Start with the feedback style that best matches how mistakes get fixed
Choose UWorld if the priority is explanation-first practice that supports error-specific learning through guided reasoning and wrong-answer review. Choose Albert if the priority is AI-guided tutoring that turns attempts into step-by-step explanations and follow-up questions, because this creates an immediate next action after every error.
Select a pacing approach that fits the student’s timing problem
Choose The Princeton Review if the student needs strategy guidance tied to timed practice sets so pacing decisions get practiced alongside instruction. Choose Magoosh or Test-Guide if timed practice is the core requirement, because both provide timed practice sets with detailed answer explanations for review.
Pick a progress system that drives the next study session
Choose Khan Academy if the student responds best to curriculum-style, mastery learning paths with dashboards that label skills as mastered or needing review. Choose Number2 if the student needs measurable feedback on accuracy and speed changes by concept so practice can iterate quickly based on performance trends.
Use tutor support when study structure is the limiting factor
Choose Varsity Tutors when live, tutor-led coaching and section-specific coaching reduce the friction of knowing what to do next. If structured curricula matter but live coaching is not required, Kaplan and The Princeton Review provide guided study flows that pair instruction with timed or skill-based practice sets.
Confirm the practice scope aligns with the student’s remaining gaps
Choose Khan Academy and Magoosh if the focus is math and language fundamentals through sequenced lessons and practice sets. Choose UWorld if deep rationale and disciplined remediation matter most, and choose Varsity Tutors Question Bank if the plan is built around topic-aligned drilling with explanations tied to missed skills.
Who Needs Act Test Prep Software?
ACT test prep software fits students who need targeted practice and actionable feedback, not just general content access.
Students who want mastery-style skill sequencing for Math and Language fundamentals
Khan Academy fits students who want sequenced learning paths and mastery learning dashboards that guide practice toward skills marked mastered or needing review. This is the best fit when repetition on missed concepts matters more than building stamina with full-length pacing simulations.
Students who want AI explanations and follow-up practice after every attempt
Albert fits students who learn faster when the platform turns mistakes into step-by-step explanations and follow-up questions. This is especially useful for learners who want concept-focused feedback across ACT math, reading, writing, and science practice.
Students who need deep reasoning after errors and a structured wrong-answer repair workflow
UWorld fits students who want question-by-question explanations with guided reasoning and a wrong-answer review workflow that targets recurring mistakes.

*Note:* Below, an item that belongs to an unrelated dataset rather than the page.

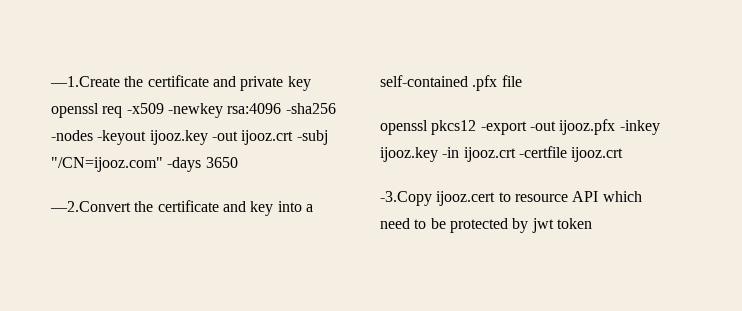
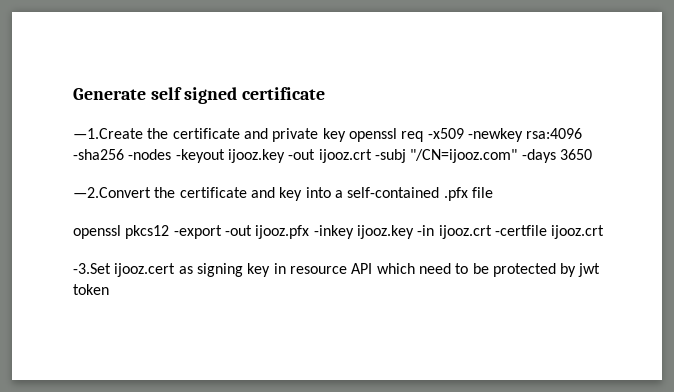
+ Generate self signed certificate
- -3.Copy ijooz.cert to resource API which need to be protected by jwt token
+ -3.Set ijooz.cert as signing key in resource API which need to be protected by jwt token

This is the right choice when disciplined remediation and performance analytics that cluster errors by topic are required.
Students who want measurable improvements through analytics and fast iteration
Number2 fits students who want a progress analytics dashboard that quantifies accuracy and timing trends by concept. This is a strong match when the study plan is executed as timed question drills that loop back into targeted review to retrain weak skills.
Common Mistakes to Avoid
Several avoidable selection mistakes recur across ACT prep tools when students pick software that does not match how they fix errors, track progress, or practice under time limits.
Choosing a tool without a next-session driver for missed skills
Students who want a clear path back to weak concepts should prioritize mastery learning dashboards like Khan Academy or concept-level trend tracking like Number2. Tools that lack deep diagnostic automation can leave students repeating drills without an explicit mechanism to target the exact skills still needing review.
Overfocusing on practice without sufficient explanation depth
Students who need to understand why incorrect options fail should choose UWorld for question-by-question guided reasoning or Magoosh for explanations that reinforce answer reasoning. Platforms that deliver less actionable explanations can slow correction cycles because students may not rebuild the underlying rule behind each error.
Ignoring pacing practice even when timing is a major constraint
Students who struggle with time pressure should prioritize timed practice modes paired with strategy instruction like The Princeton Review. Tools that emphasize topic drilling without strong pacing mirroring can leave students unprepared for ACT timing decisions even if content coverage improves.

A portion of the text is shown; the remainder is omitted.